◆ EXERCISE DESCRIPTION
What is needed is an exact copy of the line that contains "10px; text-align: center;" and of all later lines to the end of the records below, with no other lines.

Extracted data entries
+ + + + +

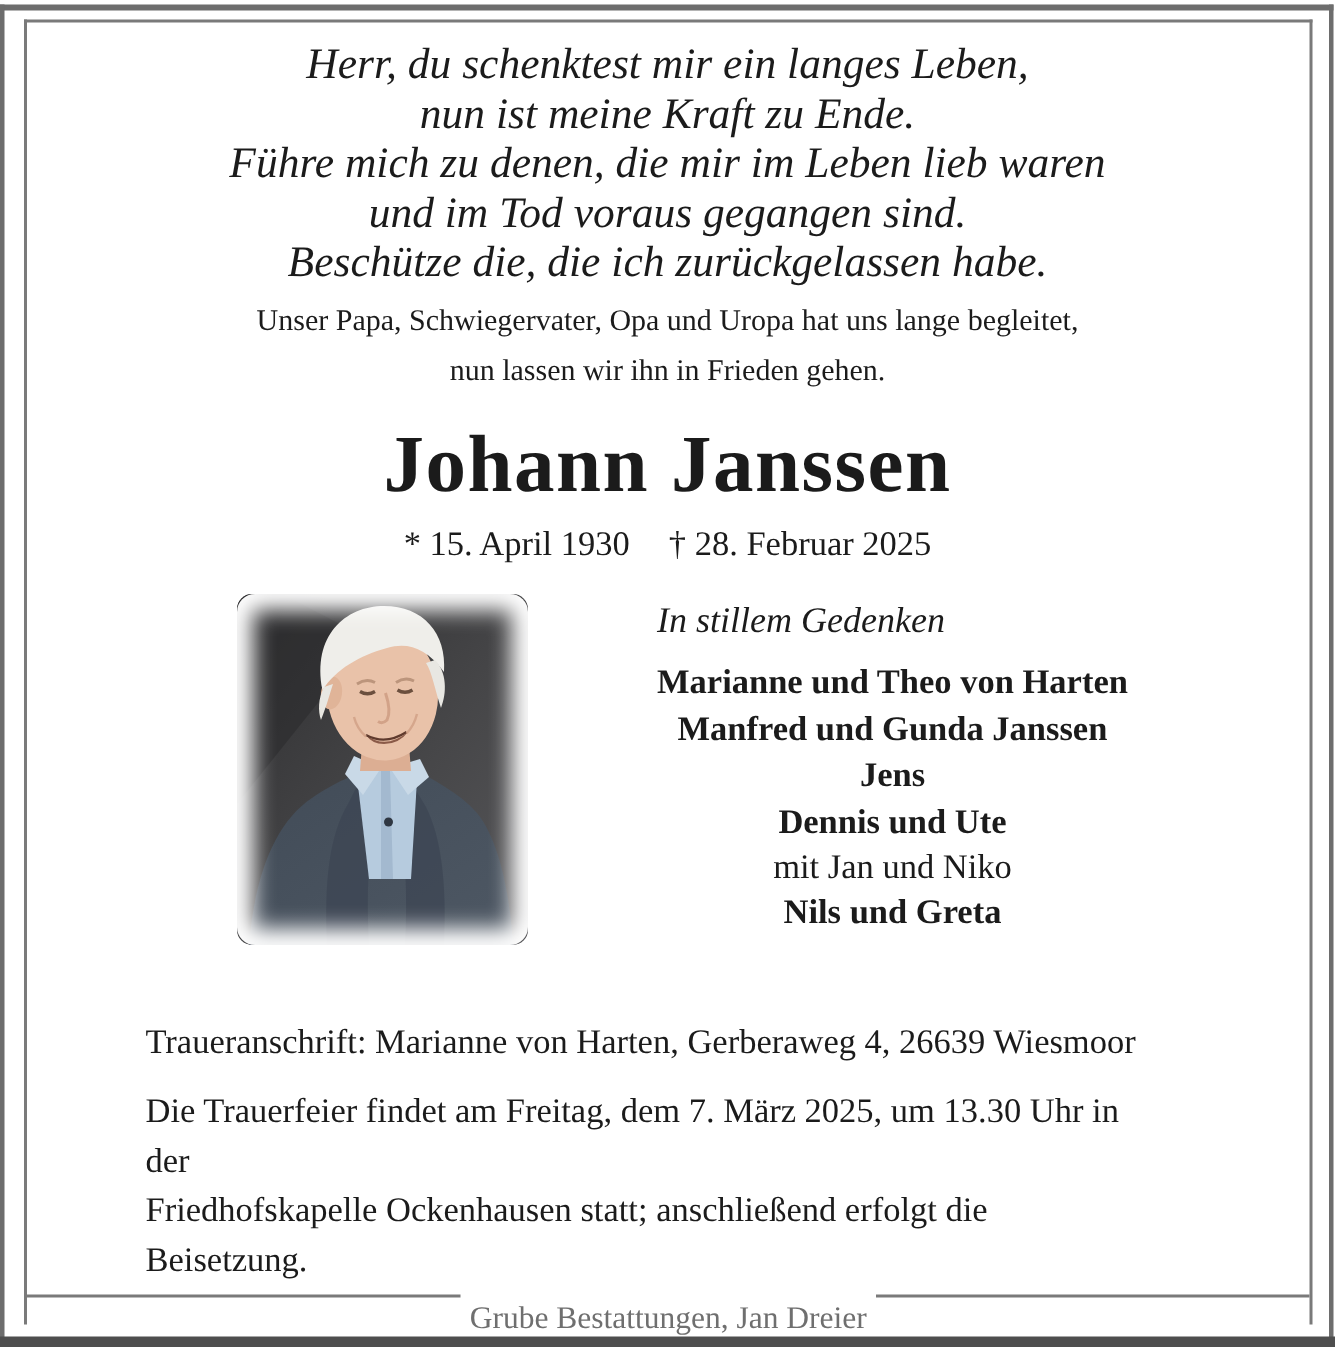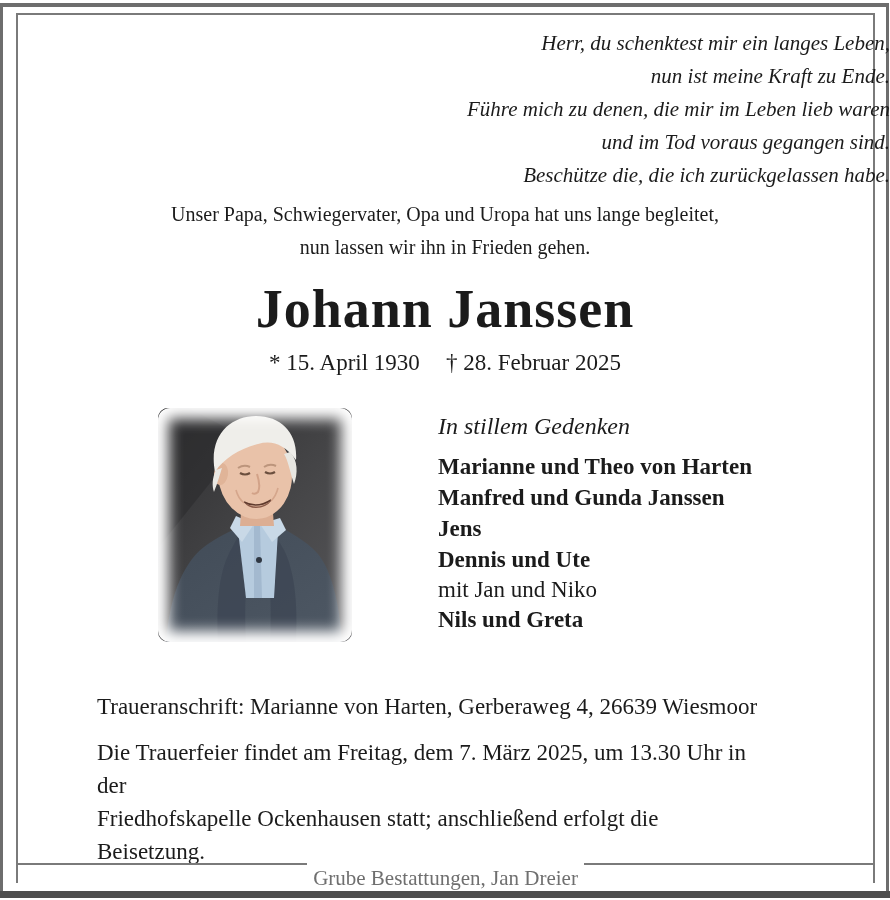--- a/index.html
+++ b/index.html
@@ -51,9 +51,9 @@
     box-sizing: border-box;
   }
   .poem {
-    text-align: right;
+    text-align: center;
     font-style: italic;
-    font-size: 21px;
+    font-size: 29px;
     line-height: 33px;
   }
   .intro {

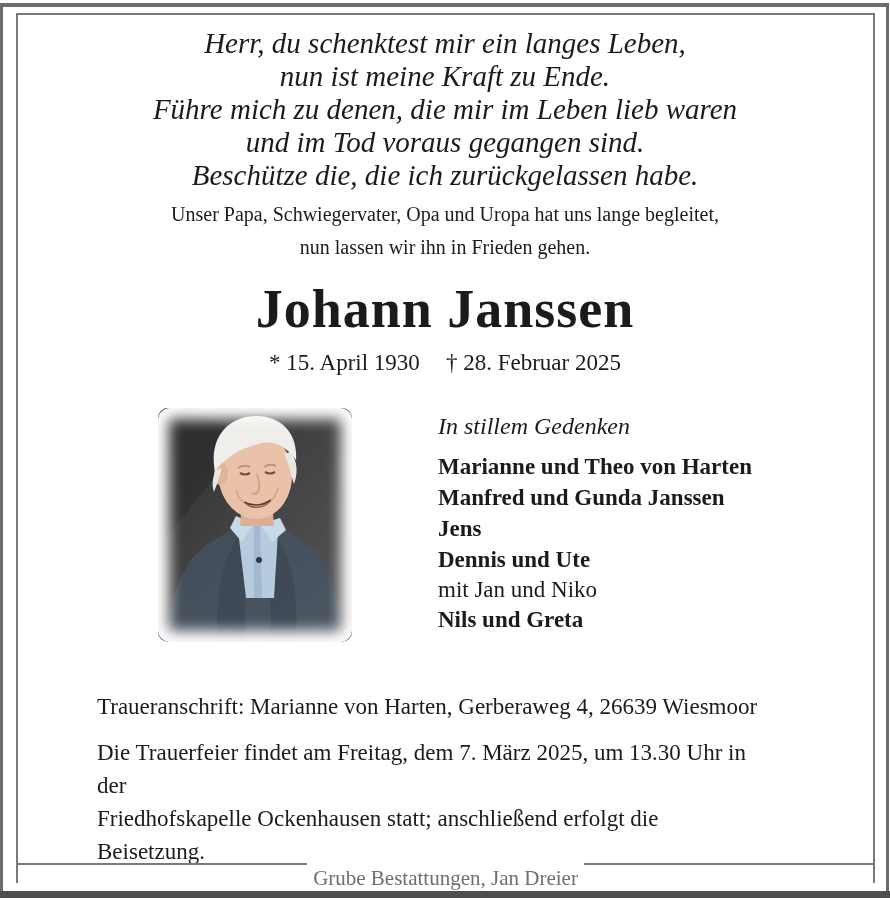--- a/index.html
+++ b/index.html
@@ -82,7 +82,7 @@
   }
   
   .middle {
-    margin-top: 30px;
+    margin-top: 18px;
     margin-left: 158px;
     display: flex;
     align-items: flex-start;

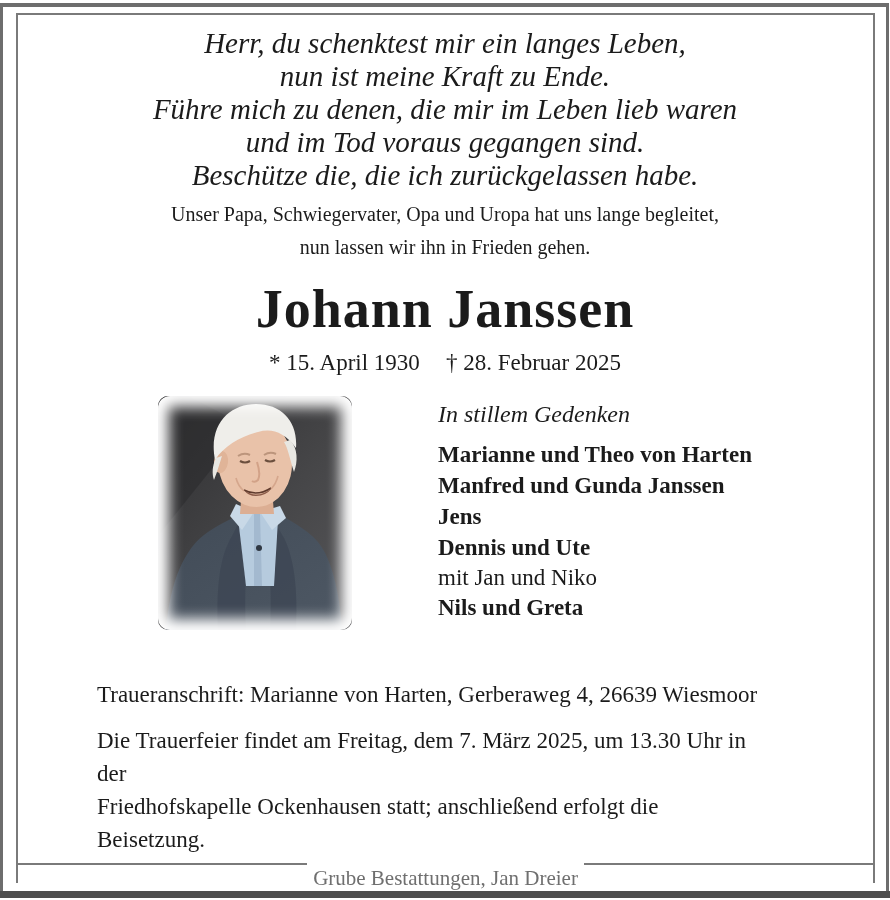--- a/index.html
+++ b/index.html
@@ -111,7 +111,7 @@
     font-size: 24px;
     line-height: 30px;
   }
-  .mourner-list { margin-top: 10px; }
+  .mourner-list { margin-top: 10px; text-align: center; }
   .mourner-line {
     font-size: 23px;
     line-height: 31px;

+ + + + +

◆ PROBLEM SOLUTION
+  .mourner-list { margin-top: 10px; text-align: center; }
   .mourner-line {
     font-size: 23px;
     line-height: 31px;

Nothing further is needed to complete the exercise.